Image comparison data →
⁂
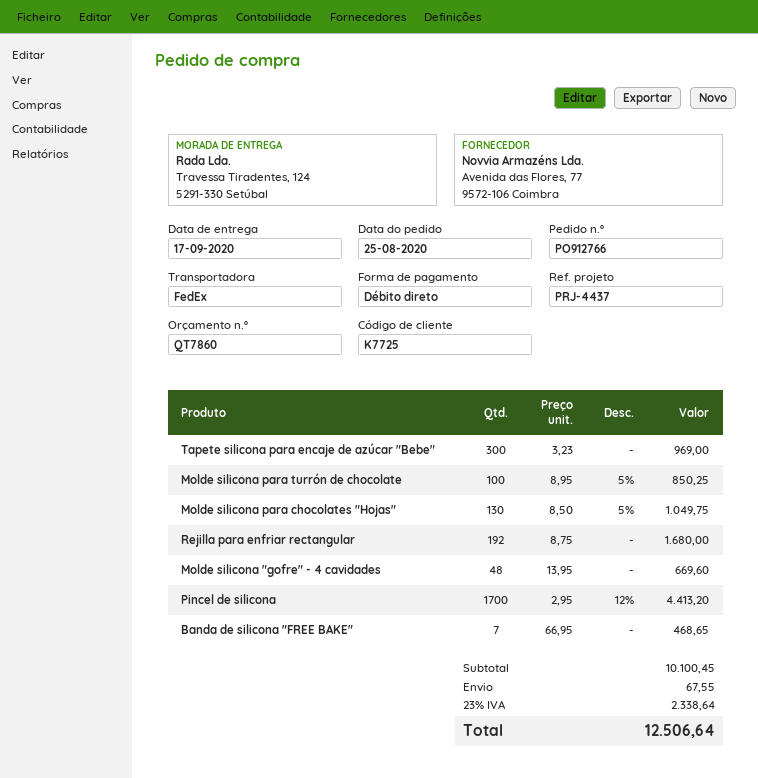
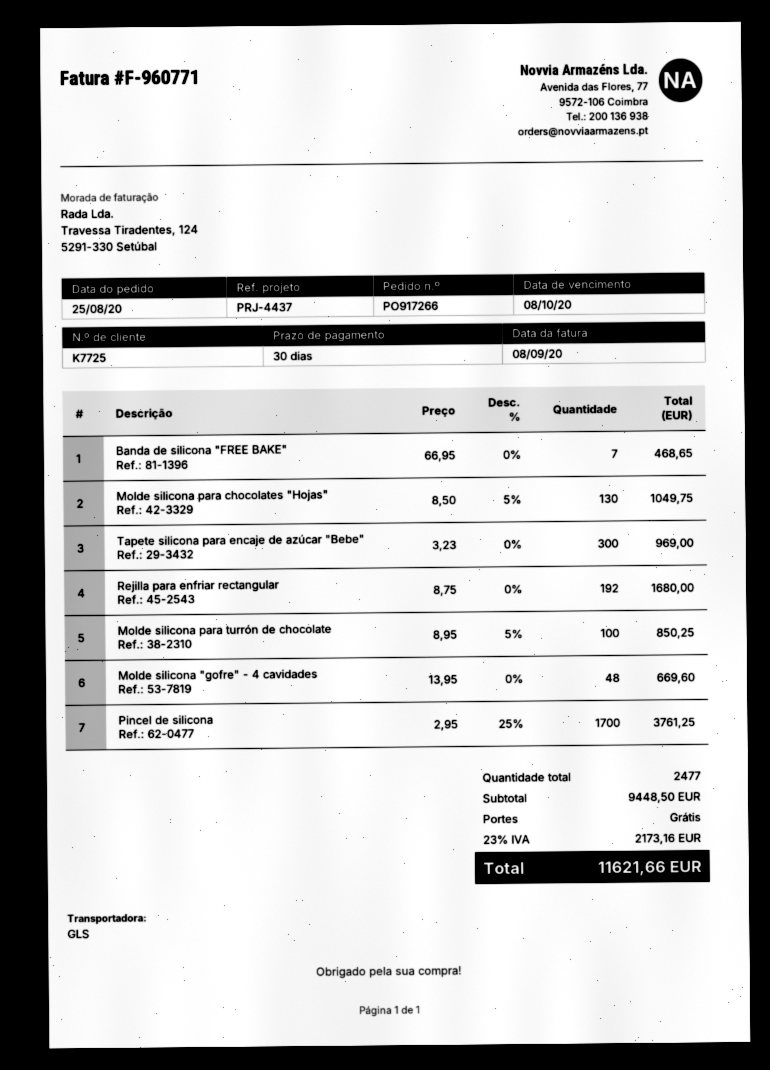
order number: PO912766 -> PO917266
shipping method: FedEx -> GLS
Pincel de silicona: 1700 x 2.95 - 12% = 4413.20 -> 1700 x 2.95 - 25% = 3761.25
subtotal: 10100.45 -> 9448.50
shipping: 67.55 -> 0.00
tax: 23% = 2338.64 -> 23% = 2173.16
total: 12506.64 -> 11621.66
⁂
What you have to do → Since the copy should hold text only, set down each record exactly and leave the pictures out.

Exercise output →
order number: PO912766 -> PO917266
shipping method: FedEx -> GLS
Pincel de silicona: 1700 x 2.95 - 12% = 4413.20 -> 1700 x 2.95 - 25% = 3761.25
subtotal: 10100.45 -> 9448.50
shipping: 67.55 -> 0.00
tax: 23% = 2338.64 -> 23% = 2173.16
total: 12506.64 -> 11621.66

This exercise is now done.